Prof. Burger delivered his inaugural lecture last night (22 November 2007) on the Main Campus in Bloemfontein on the topic “The ups and downs of the South African Economy: Rough seas or smooth sailing?”

In his lecture, Prof. Burger emphasised a few key aspects of the South African business cycle and indicated how it changed during the periods 1960-1976, 1976-1994 en 1994-2006.
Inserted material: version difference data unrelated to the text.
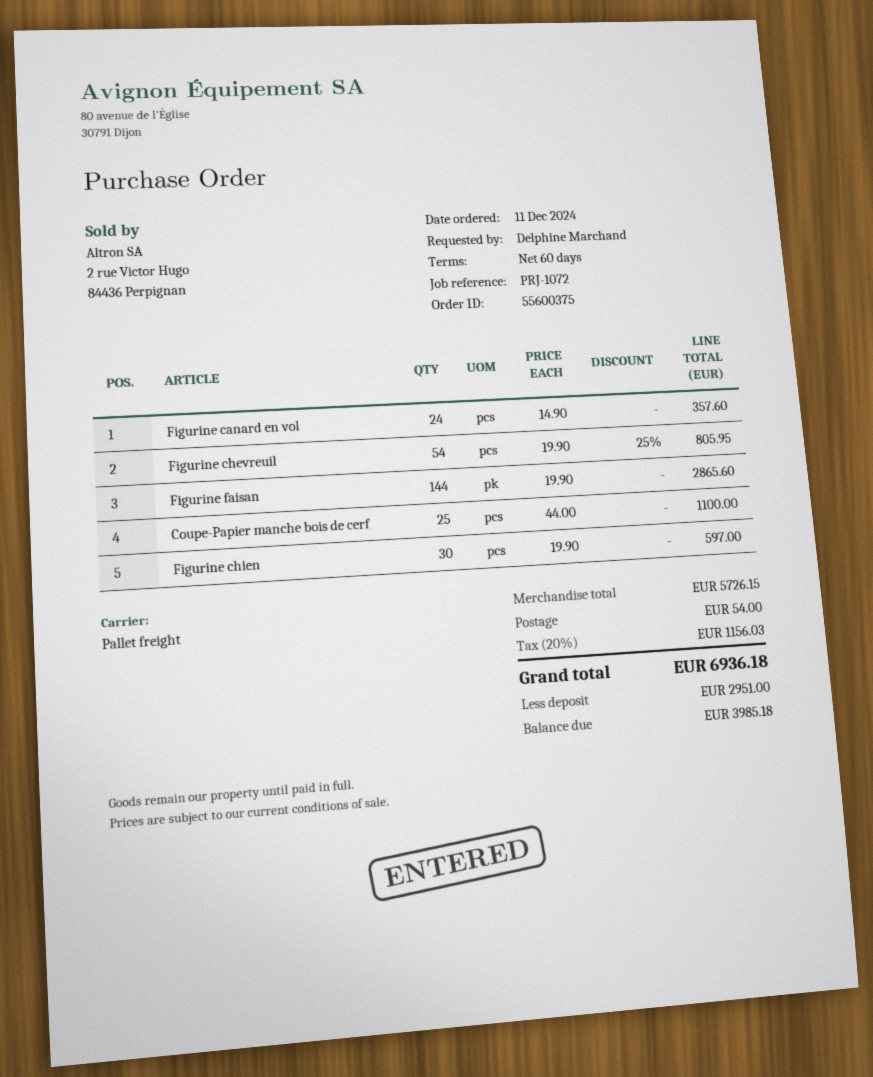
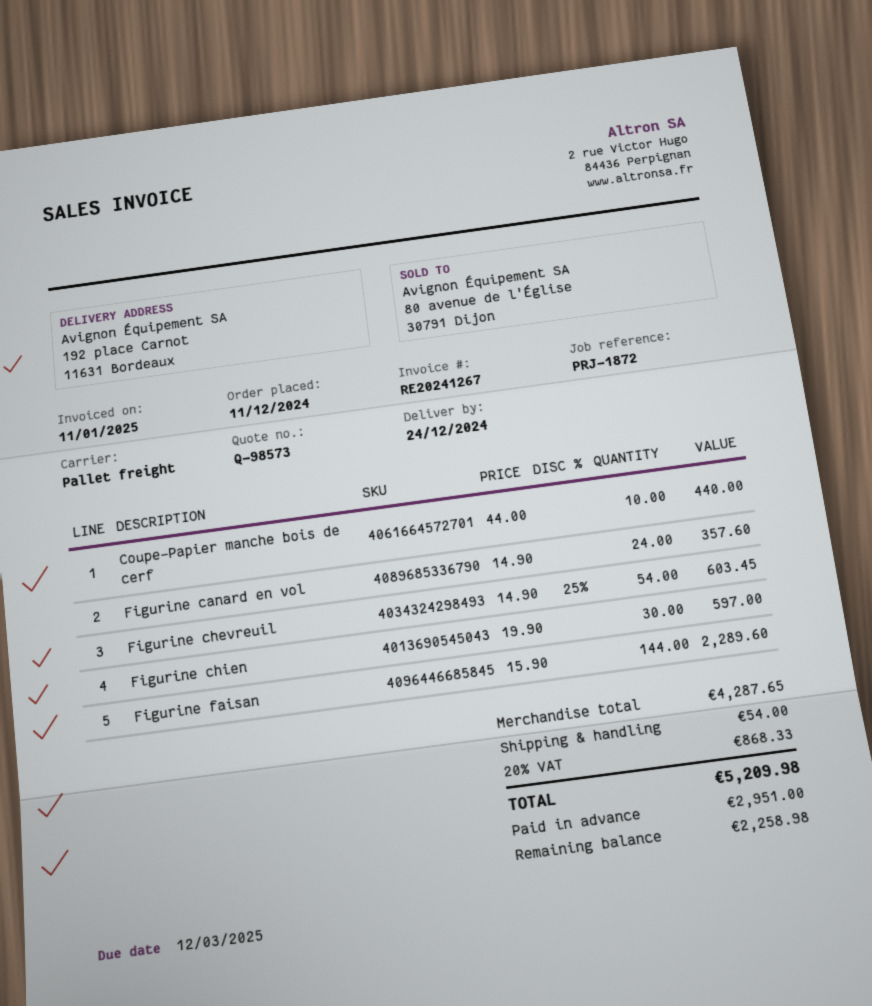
reference: PRJ-1072 -> PRJ-1872
Figurine chevreuil: 54 x 19.90 - 25% = 805.95 -> 54 x 14.90 - 25% = 603.45
Figurine faisan: 144 x 19.90 = 2865.60 -> 144 x 15.90 = 2289.60
Coupe-Papier manche bois de cerf: 25 x 44.00 = 1100.00 -> 10 x 44.00 = 440.00
subtotal: 5726.15 -> 4287.65
tax: 20% = 1156.03 -> 20% = 868.33
total: 6936.18 -> 5209.98
balance: 3985.18 -> 2258.98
With the Gross Domestic Product (GDP) as an indicator of the business cycle, the analysis identified the variables that showed the highest correlation with the GDP. During the periods 1976-1994 and 1994-2006, these included durable consumption, manufacturing investment, private sector investment, as well as investment in machinery and non-residential buildings. Other variables that also show a high correlation with the GDP are imports, non-durable consumption, investment in the financial services sector, investment by general government, as well as investment in residential buildings.
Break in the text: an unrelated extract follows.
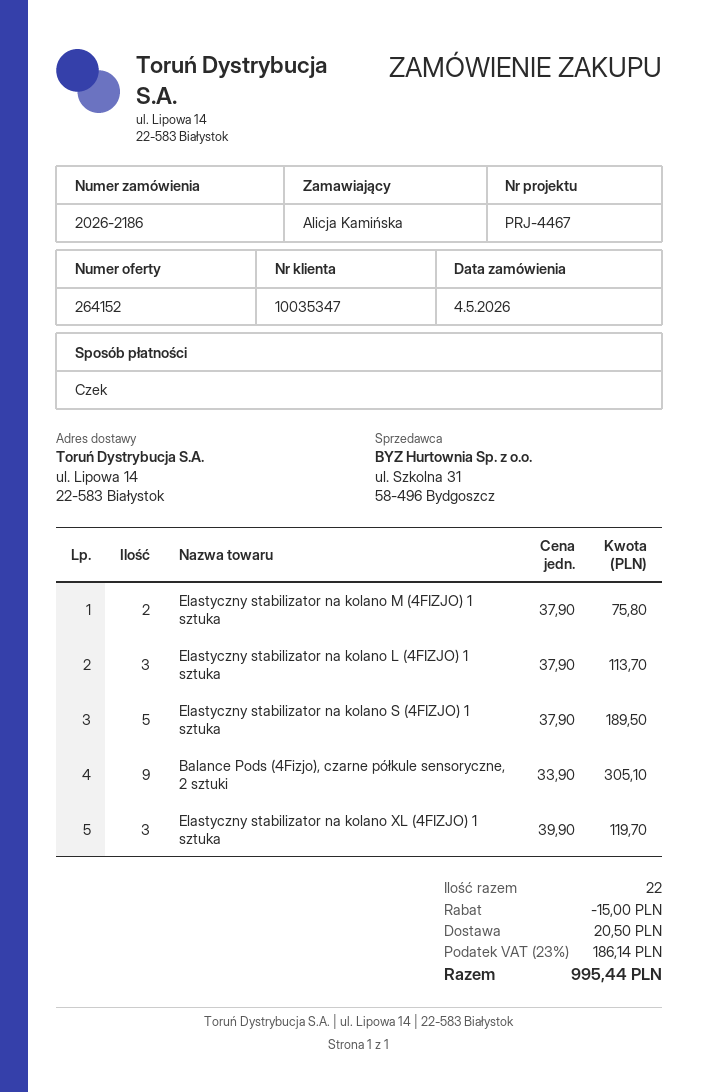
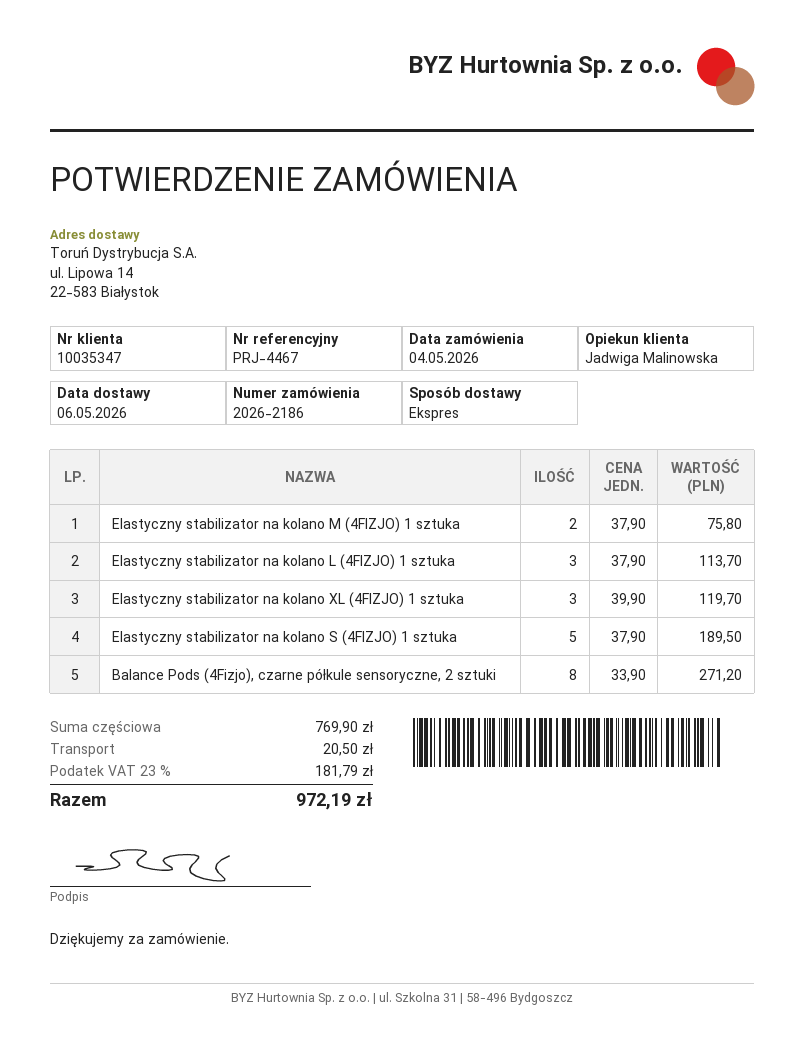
Balance Pods (4Fizjo), czarne półkule sensoryczne, 2 sztuki: 9 x 33.90 = 305.10 -> 8 x 33.90 = 271.20
discount: 15.00 -> none
tax: 23% = 186.14 -> 23% = 181.79
total: 995.44 -> 972.19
Prof. Burger’s analysis also shows that changes in durable consumption, investment in the manufacturing sector, investment in the private sector, as well as investment in non-residential buildings preceded changes in the GDP. If changes in a variable such as durable consumption precede changes in the GDP, it is an indication that durable consumption is one of the drivers of the business cycle. The up or down swing of durable consumption may, in other words, just as well contribute to an up or down swing in the business cycle.

A surprising finding of the analysis is the particularly strong role durable consumption has played in the business cycle since 1994. This finding is especially surprising due to the fact that durable consumption only constitutes about 12% of the total household consumption.

A further surprising finding is the particularly small role exports have been playing since 1960 as a driver of the business cycle. In South Africa it is still generally accepted that exports are one of the most important drivers of the business cycle. It is generally accepted that, should the business cycles of South Africa’s most important trade partners show an upward phase; these partners will purchase more from South Africa. This increase in exports will contribute to the South African economy moving upward. Prof. Burger’s analyses shows, however, that exports have generally never fulfil this role.

Over and above the identification of the drivers of the South African business cycle, Prof. Burger’s analysis also investigated the volatility of the business cycle.

When the periods 1976-1994 and 1994-2006 are compared, the analysis shows that the volatility of the business cycle has reduced since 1994 with more than half. The reduction in volatility can be traced to the reduction in the volatility of household consumption (especially durables and services), as well as a reduction in the volatility of investment in machinery, non-residential buildings and transport equipment. The last three coincide with the general reduction in the volatility of investment in the manufacturing sector. Investment in sectors such as electricity and transport (not to be confused with investment in transport equipment by various sectors) which are strongly dominated by the government, did not contribute to the decrease in volatility.

In his analysis, Prof. Burger supplies reasons for the reduction in volatility. One of the explanations is the reduction in the shocks affecting the economy – especially in the South African context. Another explanation is the application of an improved monetary policy by the South African Reserve Bank since the mid 1990’s. A third explanation is the better access to liquidity and credit since the mid 1990’s, which enables the better management of household finance and the absorption of financial shocks.

A further reason which contributed to the reduction in volatility in countries such as the United States of America’s business cycle is better inventory management. While the volatility of inventory in South Africa has also reduced there is, according to Prof. Burger, little proof that better inventory management contributed to the reduction in volatility of the GDP.